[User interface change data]
◆ ◆ ◆ ◆

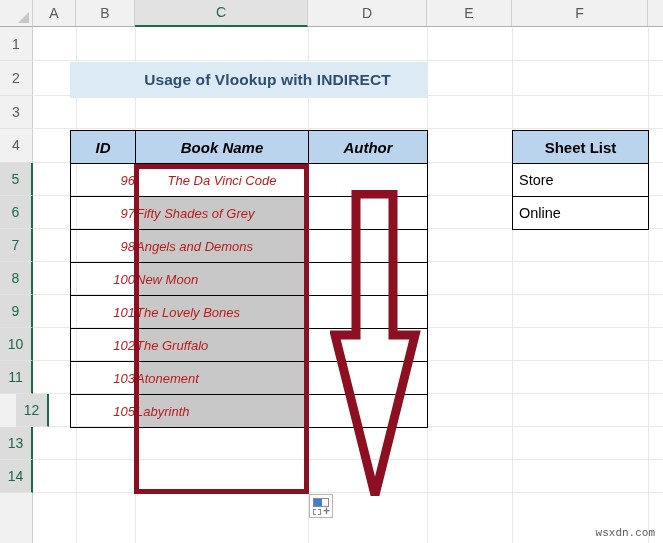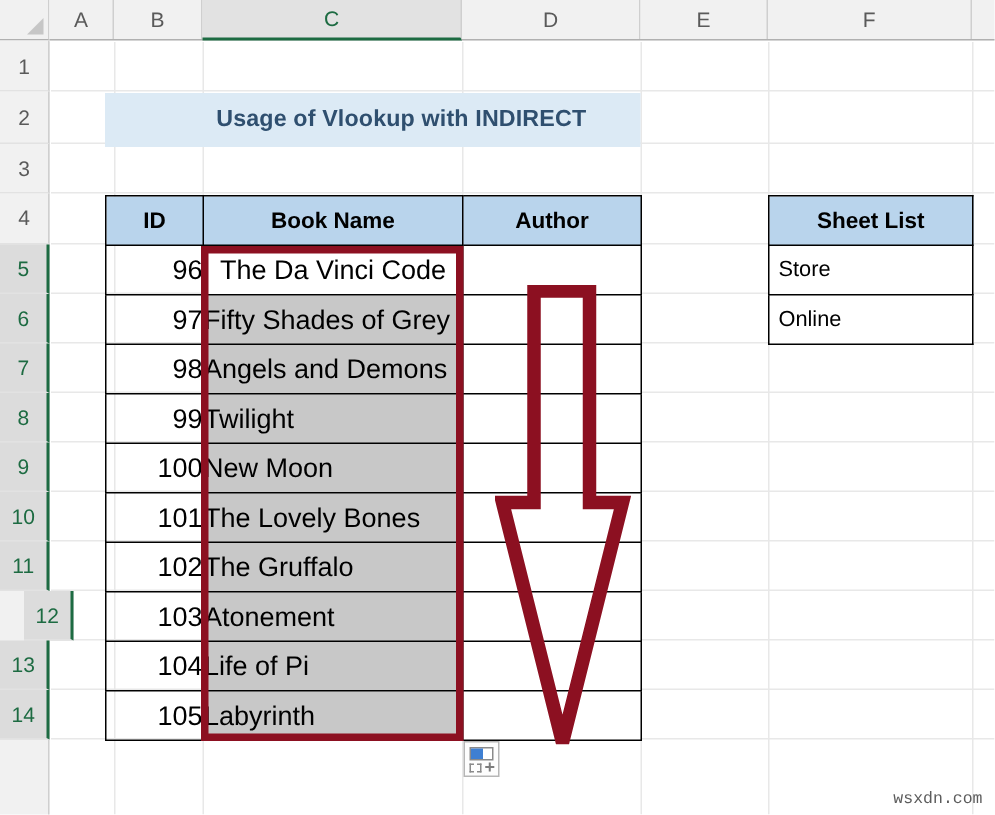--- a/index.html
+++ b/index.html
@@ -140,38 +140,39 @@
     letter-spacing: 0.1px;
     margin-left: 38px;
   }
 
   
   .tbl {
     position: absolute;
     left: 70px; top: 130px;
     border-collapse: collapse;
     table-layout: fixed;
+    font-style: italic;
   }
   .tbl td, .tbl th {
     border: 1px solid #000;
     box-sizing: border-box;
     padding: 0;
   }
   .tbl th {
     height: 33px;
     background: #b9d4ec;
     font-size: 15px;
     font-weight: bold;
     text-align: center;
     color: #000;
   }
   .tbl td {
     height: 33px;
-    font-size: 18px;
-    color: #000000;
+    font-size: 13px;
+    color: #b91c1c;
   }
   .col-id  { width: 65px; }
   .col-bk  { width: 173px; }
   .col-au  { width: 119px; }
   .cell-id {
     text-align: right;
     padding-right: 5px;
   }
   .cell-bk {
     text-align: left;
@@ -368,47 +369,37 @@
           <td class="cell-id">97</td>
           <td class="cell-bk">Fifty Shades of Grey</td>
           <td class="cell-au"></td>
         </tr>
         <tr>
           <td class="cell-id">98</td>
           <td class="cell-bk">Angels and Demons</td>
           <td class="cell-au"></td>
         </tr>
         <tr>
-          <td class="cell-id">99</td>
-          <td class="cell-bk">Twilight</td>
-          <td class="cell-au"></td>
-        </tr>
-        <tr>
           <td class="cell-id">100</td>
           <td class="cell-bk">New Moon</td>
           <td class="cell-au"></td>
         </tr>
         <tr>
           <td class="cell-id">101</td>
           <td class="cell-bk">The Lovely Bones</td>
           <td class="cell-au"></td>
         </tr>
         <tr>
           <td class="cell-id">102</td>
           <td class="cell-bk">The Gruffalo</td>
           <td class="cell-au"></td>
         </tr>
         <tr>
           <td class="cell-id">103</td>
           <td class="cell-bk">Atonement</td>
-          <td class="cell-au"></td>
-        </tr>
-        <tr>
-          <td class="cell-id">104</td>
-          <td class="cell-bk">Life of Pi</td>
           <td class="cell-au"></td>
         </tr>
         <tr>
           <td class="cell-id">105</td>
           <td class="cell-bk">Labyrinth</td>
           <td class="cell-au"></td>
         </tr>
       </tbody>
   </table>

◆ ◆ ◆ ◆

*AIM OF THE EXERCISE:*
Scan the entries above for the word "left" and collect each line holding it.

*SOLUTION TO THIS TASK:*
     margin-left: 38px;
     left: 70px; top: 130px;
     text-align: left;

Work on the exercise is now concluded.